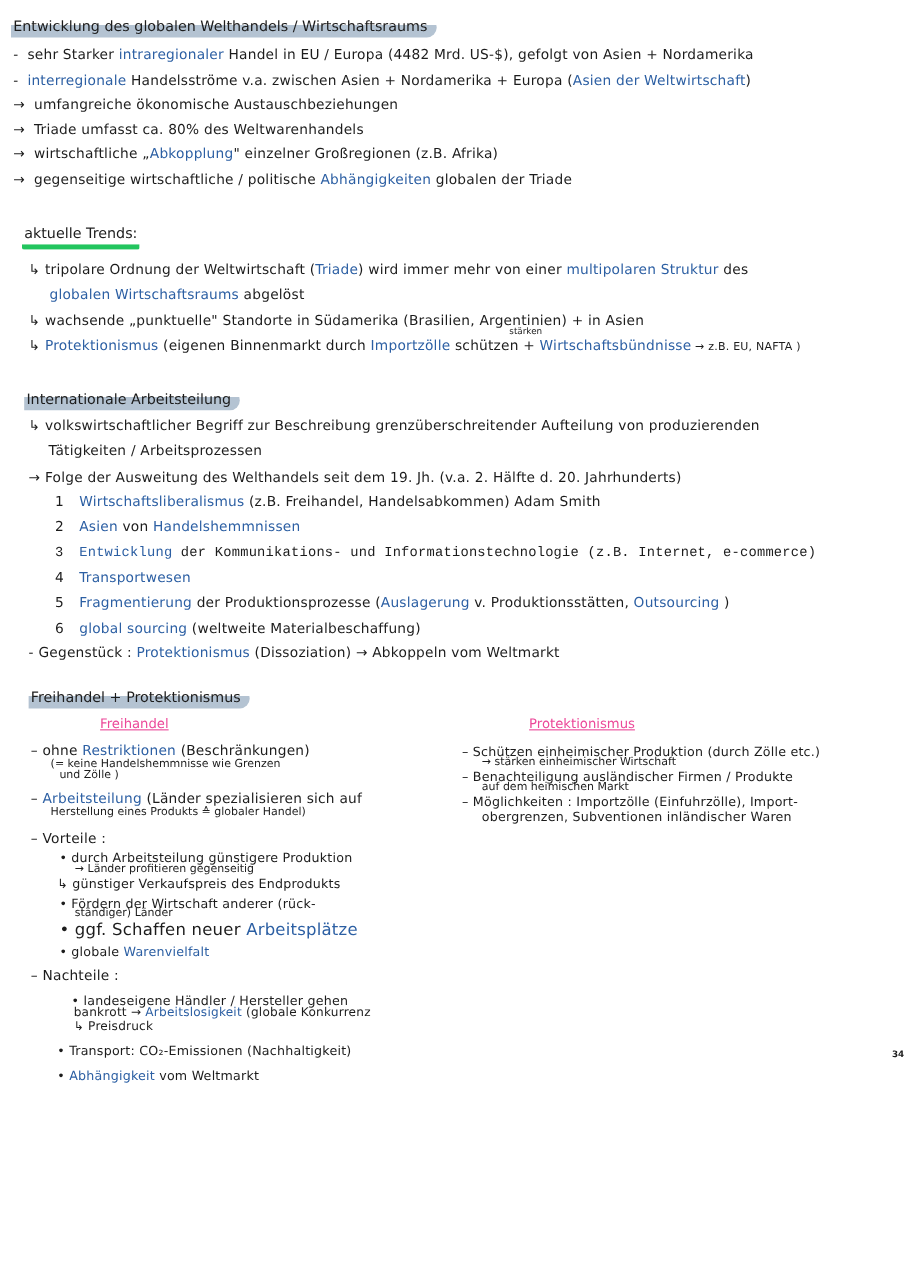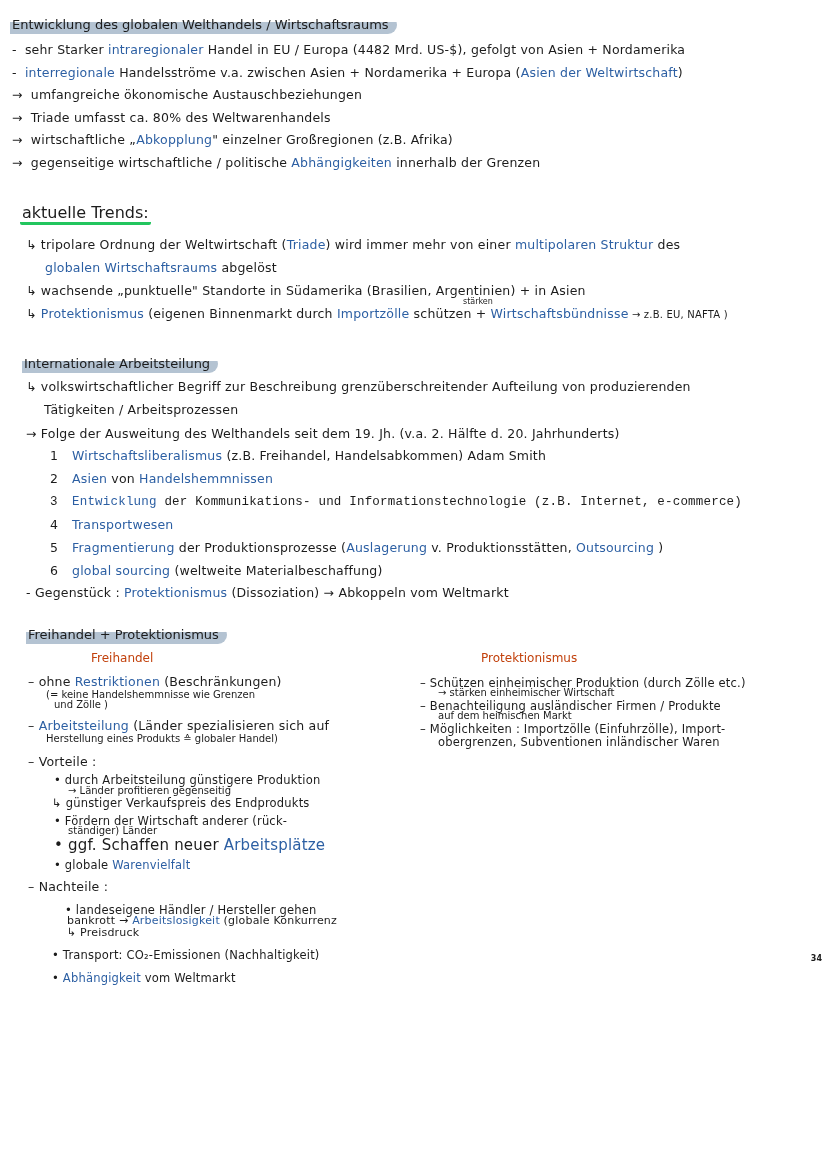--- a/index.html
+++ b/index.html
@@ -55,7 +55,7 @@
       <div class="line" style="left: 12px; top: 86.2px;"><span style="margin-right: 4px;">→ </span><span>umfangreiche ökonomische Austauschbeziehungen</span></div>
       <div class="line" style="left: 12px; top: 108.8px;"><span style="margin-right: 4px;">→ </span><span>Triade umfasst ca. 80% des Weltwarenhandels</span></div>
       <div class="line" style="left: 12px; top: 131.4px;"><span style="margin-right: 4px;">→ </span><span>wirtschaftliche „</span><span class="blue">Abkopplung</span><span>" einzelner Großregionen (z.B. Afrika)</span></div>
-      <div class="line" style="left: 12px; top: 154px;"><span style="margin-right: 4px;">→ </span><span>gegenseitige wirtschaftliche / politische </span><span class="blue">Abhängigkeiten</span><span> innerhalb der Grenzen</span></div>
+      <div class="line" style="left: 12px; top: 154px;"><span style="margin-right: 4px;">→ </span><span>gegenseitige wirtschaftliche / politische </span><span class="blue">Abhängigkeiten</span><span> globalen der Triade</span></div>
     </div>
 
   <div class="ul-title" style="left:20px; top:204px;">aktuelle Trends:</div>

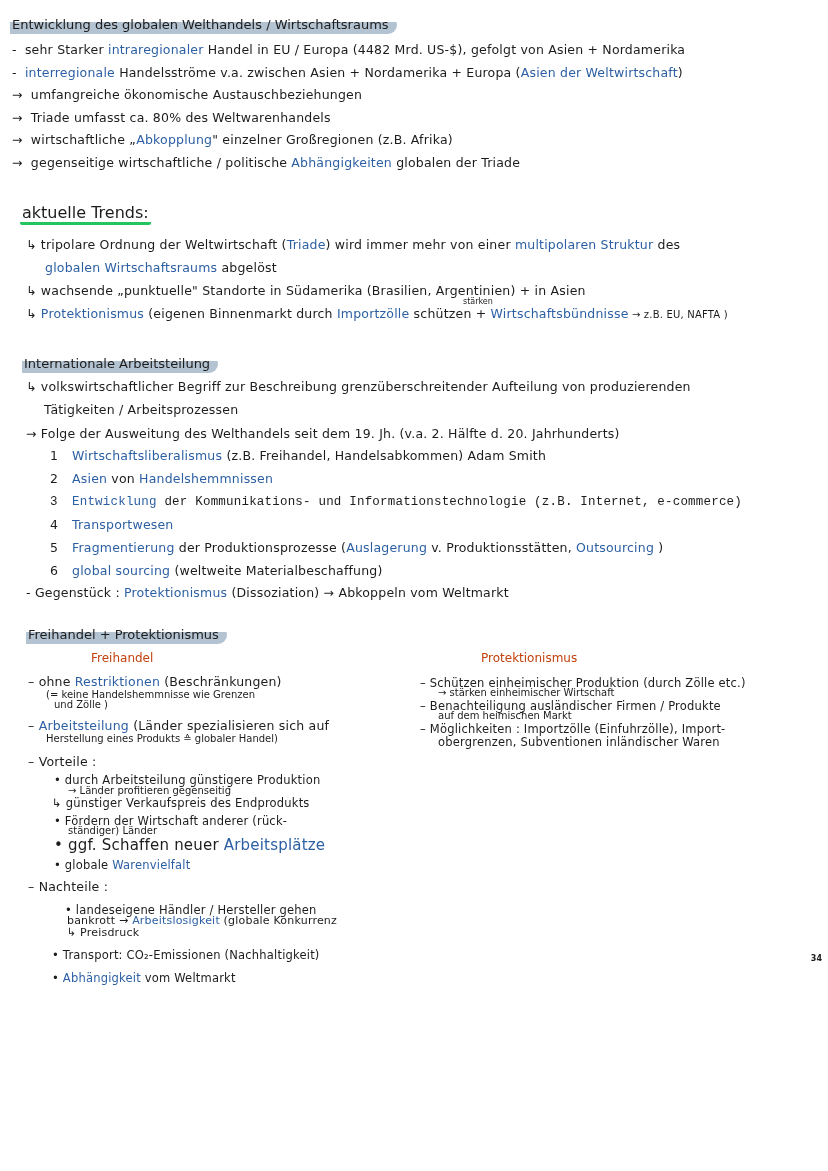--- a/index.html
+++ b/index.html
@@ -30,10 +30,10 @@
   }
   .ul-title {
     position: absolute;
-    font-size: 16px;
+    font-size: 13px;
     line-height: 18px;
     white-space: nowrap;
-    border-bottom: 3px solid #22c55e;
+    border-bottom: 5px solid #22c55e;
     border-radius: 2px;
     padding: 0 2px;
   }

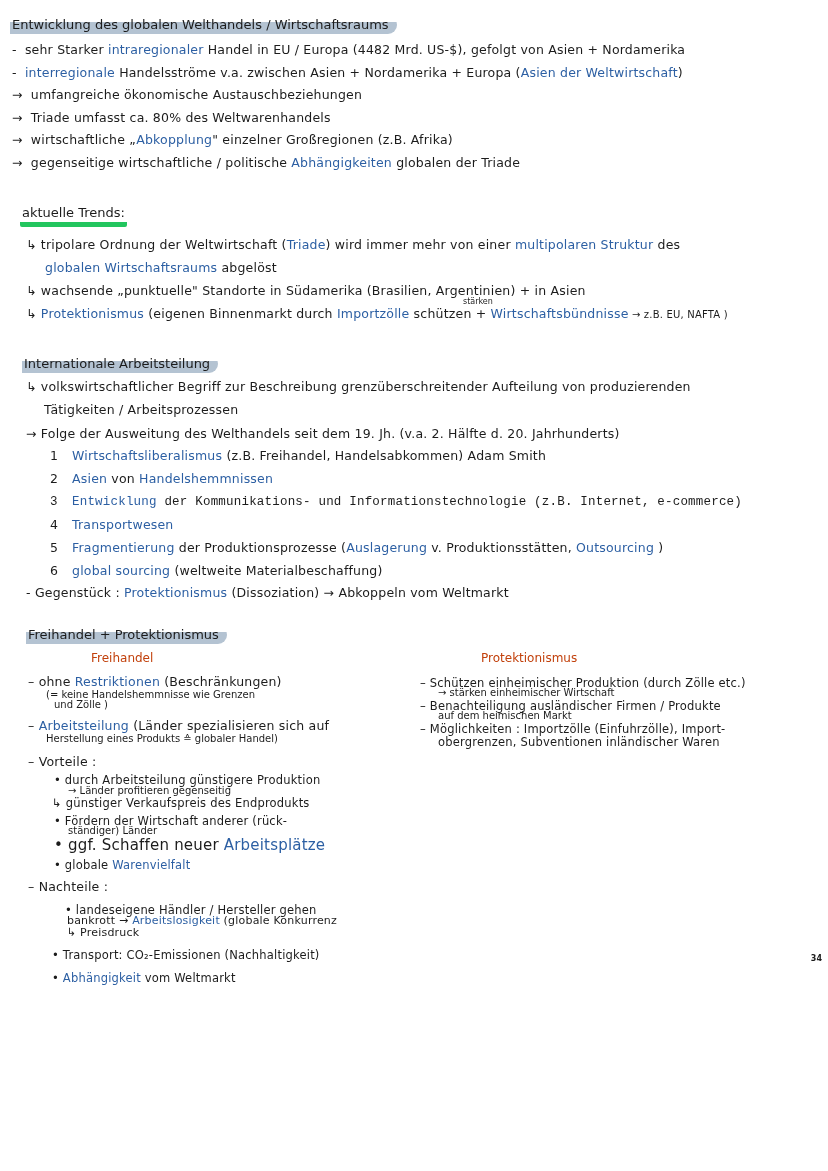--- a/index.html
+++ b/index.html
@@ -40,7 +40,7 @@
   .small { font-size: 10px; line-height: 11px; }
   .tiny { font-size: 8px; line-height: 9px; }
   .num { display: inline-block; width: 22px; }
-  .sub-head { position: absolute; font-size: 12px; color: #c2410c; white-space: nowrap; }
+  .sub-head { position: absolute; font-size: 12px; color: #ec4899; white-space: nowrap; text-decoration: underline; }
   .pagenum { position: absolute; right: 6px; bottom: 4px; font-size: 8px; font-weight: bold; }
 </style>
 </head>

## WHAT YOU SHOULD DO
Scan the data for the string "Triade" and copy each line in which it occurs.

## RESPONSE BELOW
       <div class="line" style="left: 12px; top: 108.8px;"><span style="margin-right: 4px;">→ </span><span>Triade umfasst ca. 80% des Weltwarenhandels</span></div>
+      <div class="line" style="left: 12px; top: 154px;"><span style="margin-right: 4px;">→ </span><span>gegenseitige wirtschaftliche / politische </span><span class="blue">Abhängigkeiten</span><span> globalen der Triade</span></div>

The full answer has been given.